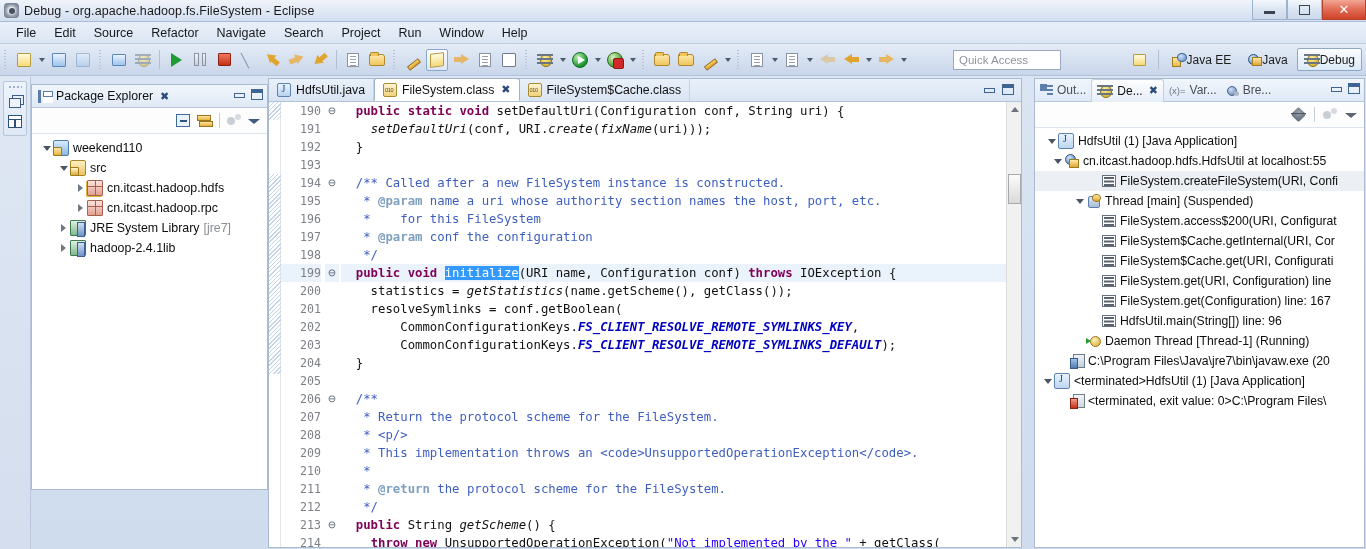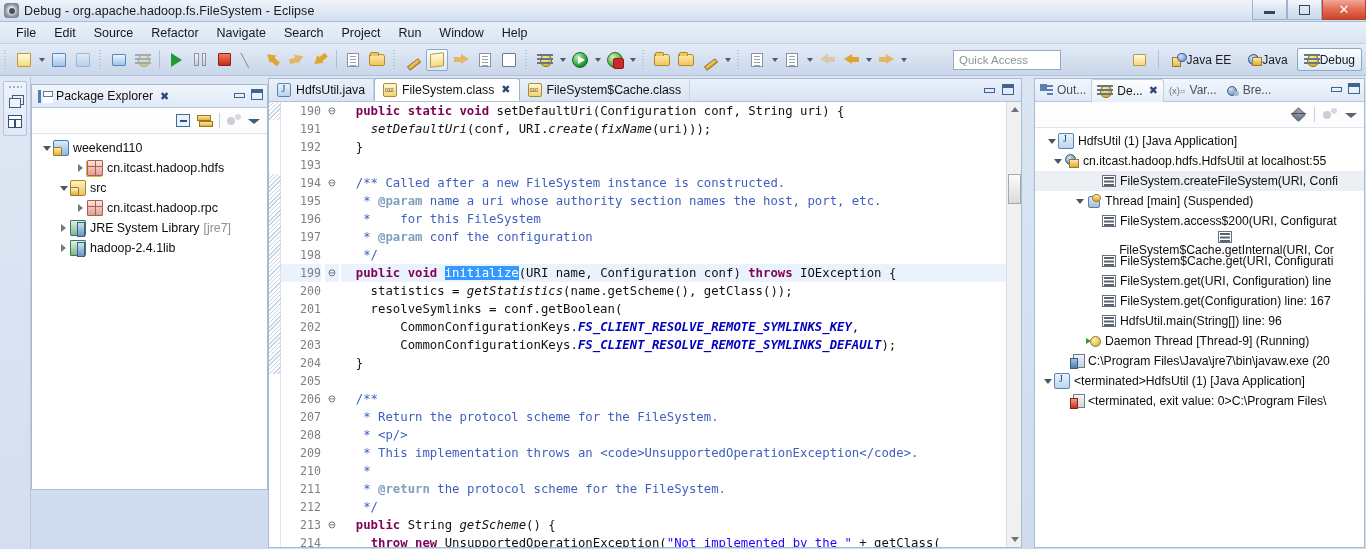--- a/index.html
+++ b/index.html
@@ -489,15 +489,15 @@
         <span class="ticon ic-proj"></span>
         <span>weekend110</span>
       </div>
+      <div class="trow" style="padding-left:25px">
+        <span class="twist open"></span>
+        <span class="ticon ic-src"></span>
+        <span>src</span>
+      </div>
       <div class="trow" style="padding-left:42px">
         <span class="twist closed"></span>
         <span class="ticon ic-pkg locked"></span>
         <span>cn.itcast.hadoop.hdfs</span>
-      </div>
-      <div class="trow" style="padding-left:25px">
-        <span class="twist open"></span>
-        <span class="ticon ic-src"></span>
-        <span>src</span>
       </div>
       <div class="trow" style="padding-left:42px">
         <span class="twist closed"></span>

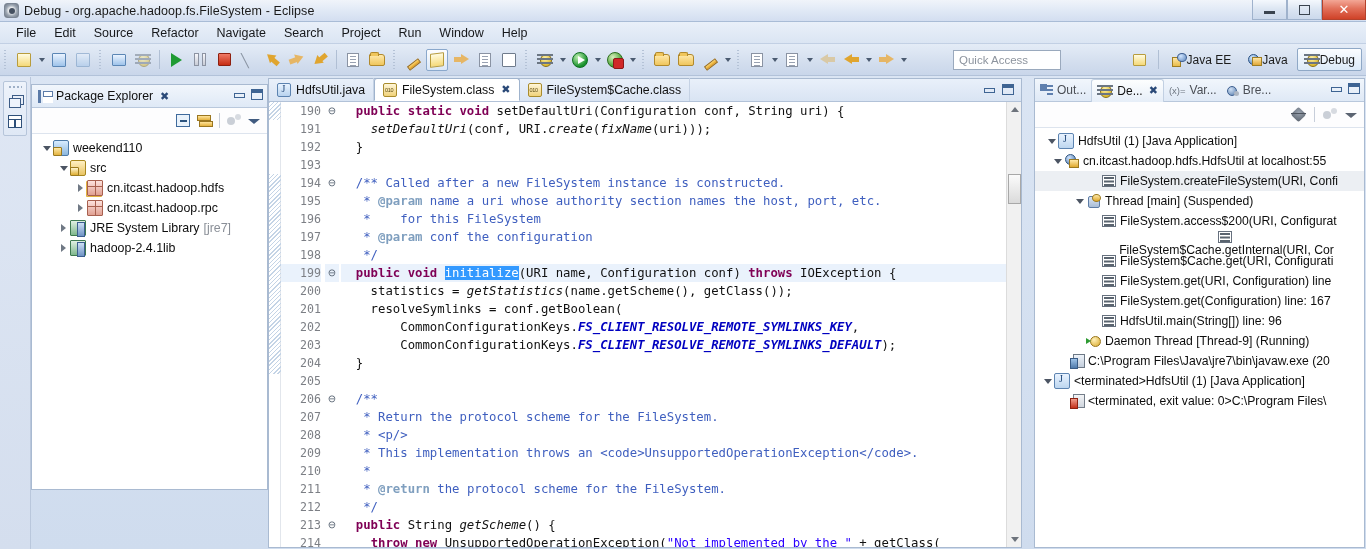--- a/index.html
+++ b/index.html
@@ -661,7 +661,7 @@
           <span class="dic ic-frame"></span>
           <span>FileSystem.access$200(URI, Configurat</span>
         </div>
-        <div class="drow" style="padding-left: 54px; flex-direction: column;">
+        <div class="drow" style="padding-left: 54px;">
           <span class="twist"></span>
           <span class="dic ic-frame"></span>
           <span>FileSystem$Cache.getInternal(URI, Cor</span>

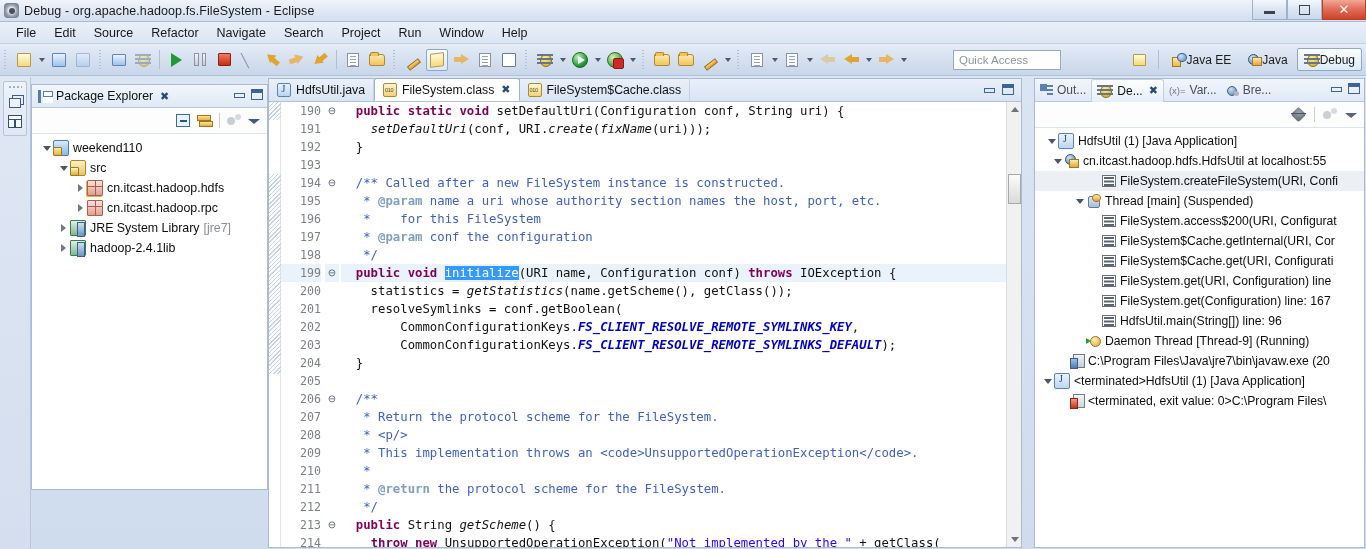--- a/index.html
+++ b/index.html
@@ -689,7 +689,7 @@
         <div class="drow" style="padding-left: 38px;">
           <span class="twist"></span>
           <span class="dic ic-thread-run"></span>
-          <span>Daemon Thread [Thread-9] (Running)</span>
+          <span>Daemon Thread [Thread-1] (Running)</span>
         </div>
         <div class="drow" style="padding-left: 22px;">
           <span class="twist"></span>

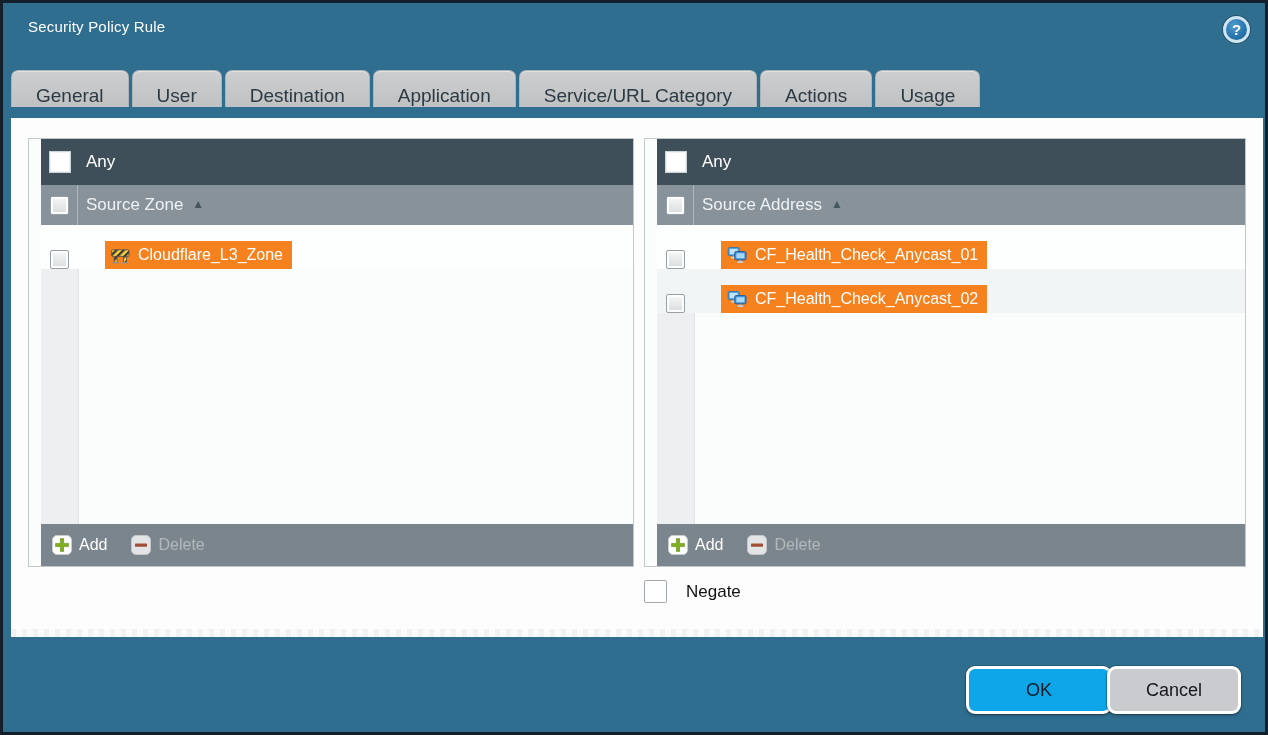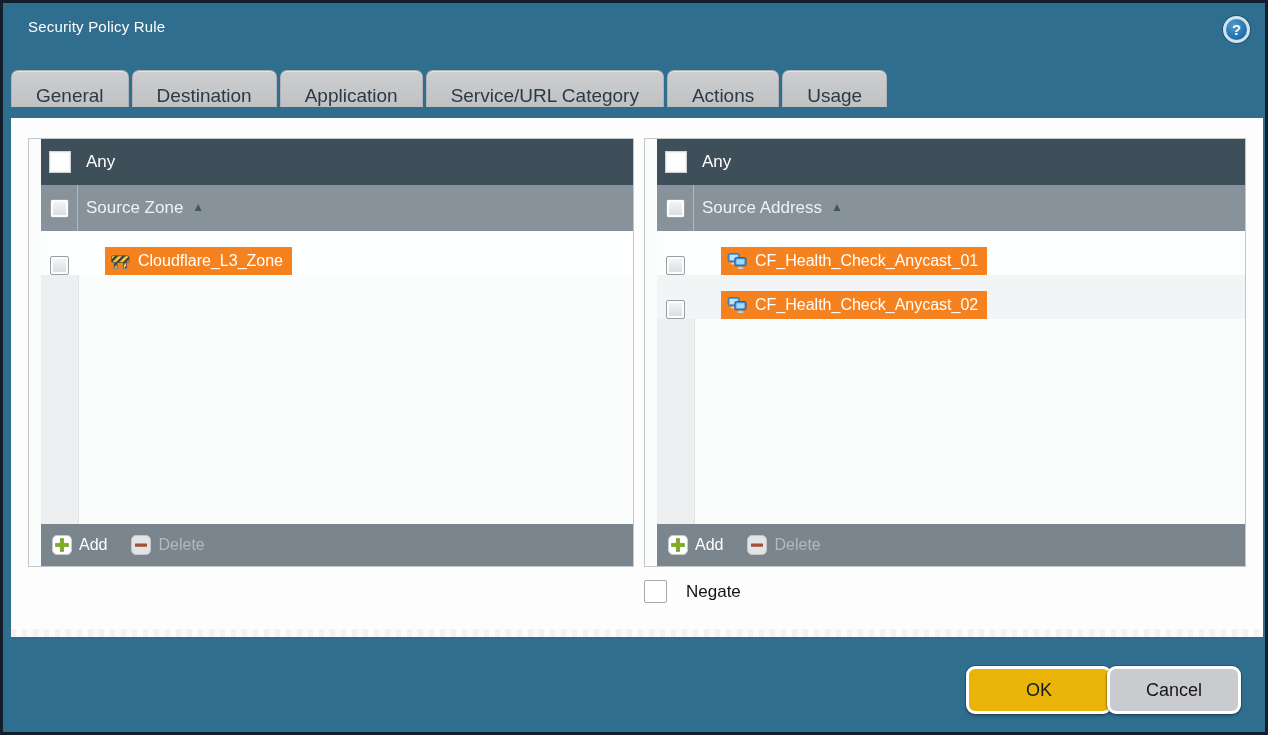--- a/index.html
+++ b/index.html
@@ -80,6 +80,7 @@
 
   <nav class="tabbar">
       <div class="tab">General</div>
+      <div class="tab">User</div>
       <div class="tab">Destination</div>
       <div class="tab">Application</div>
       <div class="tab">Service/URL Category</div>

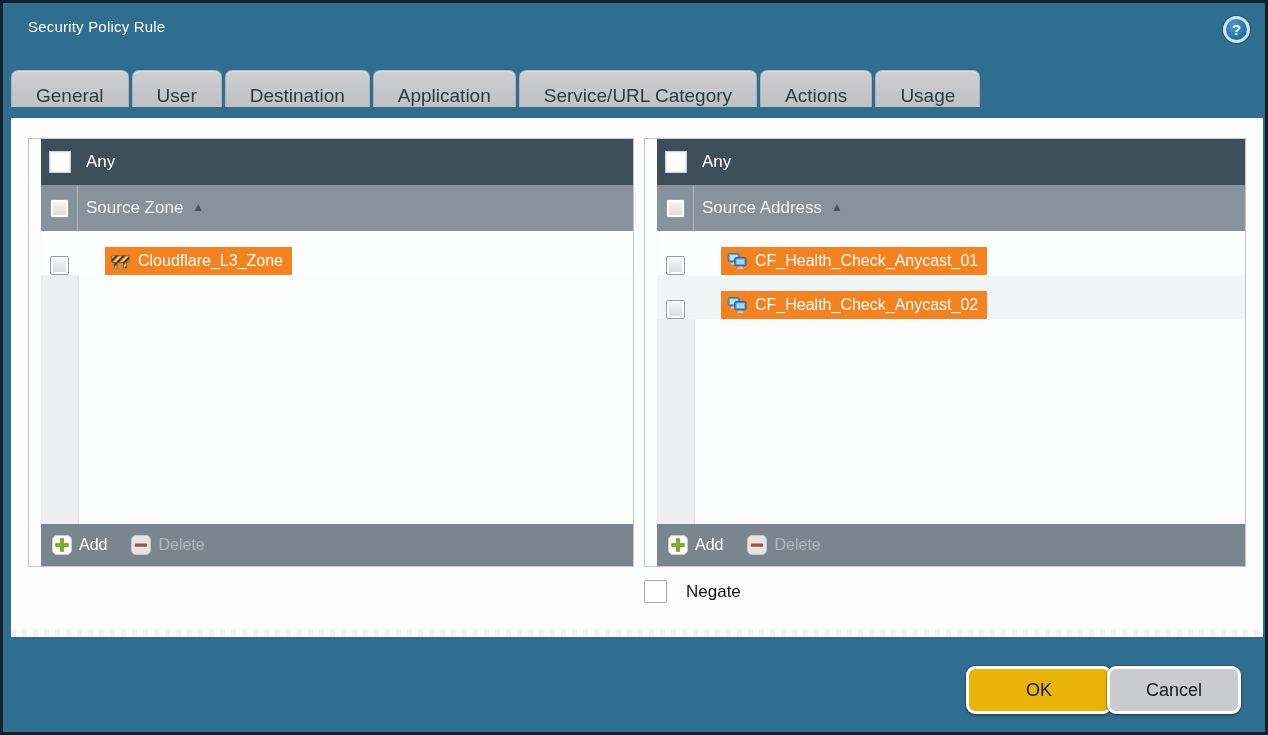--- a/index.html
+++ b/index.html
@@ -32,7 +32,7 @@
   .panel.left{left:17px;width:606px;}
   .panel.right{left:633px;width:602px;}
   .hdr-any{height:46px;background:#3e4f59;display:flex;align-items:center;flex:0 0 auto;}
-  .hdr-col{height:46px;background:#87929a;display:flex;align-items:center;flex:0 0 auto;}
+  .hdr-col{height:40px;background:#87929a;display:flex;align-items:center;flex:0 0 auto;}
   .cb-cell{width:37px;flex:0 0 37px;display:flex;align-items:center;justify-content:center;}
   .hdr-col .cb-cell{border-right:1px solid rgba(255,255,255,.35);height:100%;box-sizing:border-box;}
   .any-label{color:#ffffff;font-size:17px;margin-left:8px;}

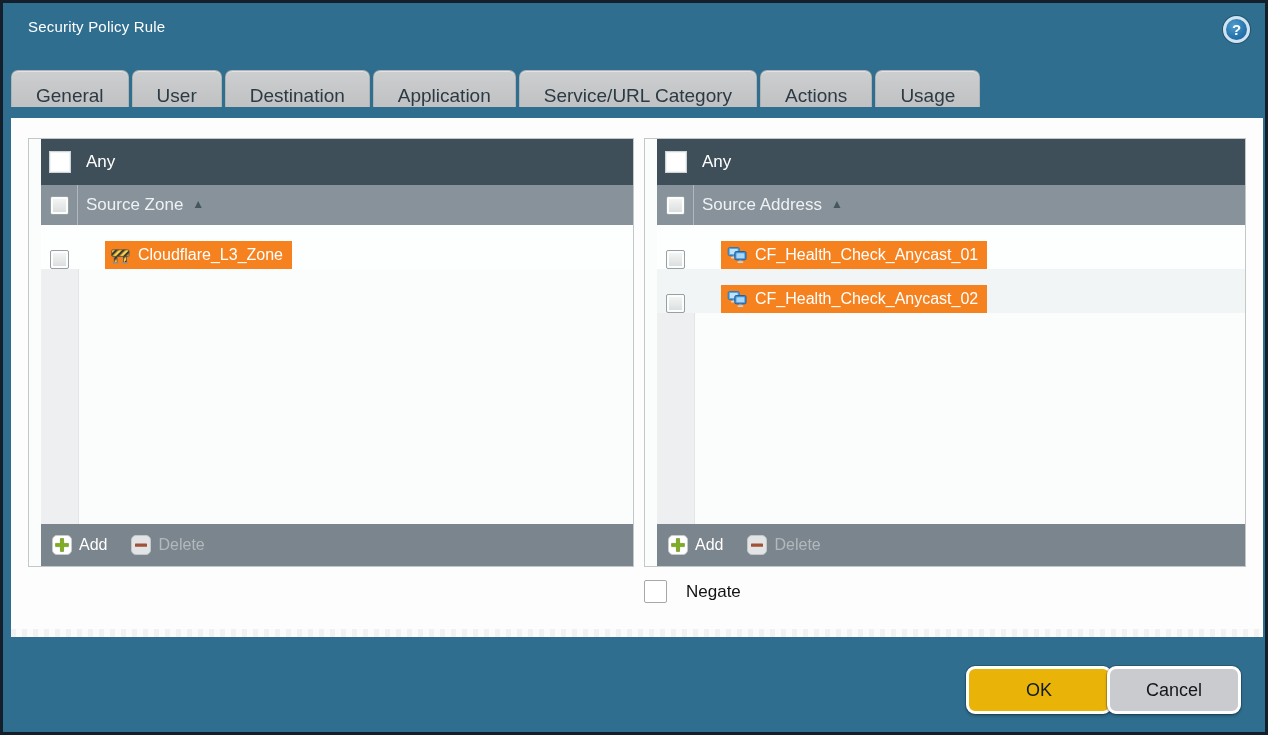--- a/index.html
+++ b/index.html
@@ -67,7 +67,7 @@
   .dlg-btn{position:absolute;top:663px;height:48px;box-sizing:border-box;border:3px solid #ffffff;
     border-radius:9px;font-size:18px;font-family:"Liberation Sans",sans-serif;cursor:pointer;
     box-shadow:0 0 0 1px rgba(0,0,0,.18),0 2px 3px rgba(0,0,0,.25);color:#0e1c25;}
-  .btn-ok{left:963px;width:146px;background:#eab308;}
+  .btn-ok{left:963px;width:146px;background:#0ea5e9;}
   .btn-cancel{left:1104px;width:134px;background:#c9cbce;color:#16161a;}
 </style>
 </head>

● ● ● ● ● ● ●

**WHAT YOU SHOULD DO**
Leave out the pictures and output everything else in the records exactly.

**EXERCISE RESULT**
--- a/index.html
+++ b/index.html
@@ -489,15 +489,15 @@
         <span class="ticon ic-proj"></span>
         <span>weekend110</span>
       </div>
+      <div class="trow" style="padding-left:25px">
+        <span class="twist open"></span>
+        <span class="ticon ic-src"></span>
+        <span>src</span>
+      </div>
       <div class="trow" style="padding-left:42px">
         <span class="twist closed"></span>
         <span class="ticon ic-pkg locked"></span>
         <span>cn.itcast.hadoop.hdfs</span>
-      </div>
-      <div class="trow" style="padding-left:25px">
-        <span class="twist open"></span>
-        <span class="ticon ic-src"></span>
-        <span>src</span>
       </div>
       <div class="trow" style="padding-left:42px">
         <span class="twist closed"></span>

--- a/index.html
+++ b/index.html
@@ -661,7 +661,7 @@
           <span class="dic ic-frame"></span>
           <span>FileSystem.access$200(URI, Configurat</span>
         </div>
-        <div class="drow" style="padding-left: 54px; flex-direction: column;">
+        <div class="drow" style="padding-left: 54px;">
           <span class="twist"></span>
           <span class="dic ic-frame"></span>
           <span>FileSystem$Cache.getInternal(URI, Cor</span>

--- a/index.html
+++ b/index.html
@@ -689,7 +689,7 @@
         <div class="drow" style="padding-left: 38px;">
           <span class="twist"></span>
           <span class="dic ic-thread-run"></span>
-          <span>Daemon Thread [Thread-9] (Running)</span>
+          <span>Daemon Thread [Thread-1] (Running)</span>
         </div>
         <div class="drow" style="padding-left: 22px;">
           <span class="twist"></span>

--- a/index.html
+++ b/index.html
@@ -80,6 +80,7 @@
 
   <nav class="tabbar">
       <div class="tab">General</div>
+      <div class="tab">User</div>
       <div class="tab">Destination</div>
       <div class="tab">Application</div>
       <div class="tab">Service/URL Category</div>

--- a/index.html
+++ b/index.html
@@ -32,7 +32,7 @@
   .panel.left{left:17px;width:606px;}
   .panel.right{left:633px;width:602px;}
   .hdr-any{height:46px;background:#3e4f59;display:flex;align-items:center;flex:0 0 auto;}
-  .hdr-col{height:46px;background:#87929a;display:flex;align-items:center;flex:0 0 auto;}
+  .hdr-col{height:40px;background:#87929a;display:flex;align-items:center;flex:0 0 auto;}
   .cb-cell{width:37px;flex:0 0 37px;display:flex;align-items:center;justify-content:center;}
   .hdr-col .cb-cell{border-right:1px solid rgba(255,255,255,.35);height:100%;box-sizing:border-box;}
   .any-label{color:#ffffff;font-size:17px;margin-left:8px;}

--- a/index.html
+++ b/index.html
@@ -67,7 +67,7 @@
   .dlg-btn{position:absolute;top:663px;height:48px;box-sizing:border-box;border:3px solid #ffffff;
     border-radius:9px;font-size:18px;font-family:"Liberation Sans",sans-serif;cursor:pointer;
     box-shadow:0 0 0 1px rgba(0,0,0,.18),0 2px 3px rgba(0,0,0,.25);color:#0e1c25;}
-  .btn-ok{left:963px;width:146px;background:#eab308;}
+  .btn-ok{left:963px;width:146px;background:#0ea5e9;}
   .btn-cancel{left:1104px;width:134px;background:#c9cbce;color:#16161a;}
 </style>
 </head>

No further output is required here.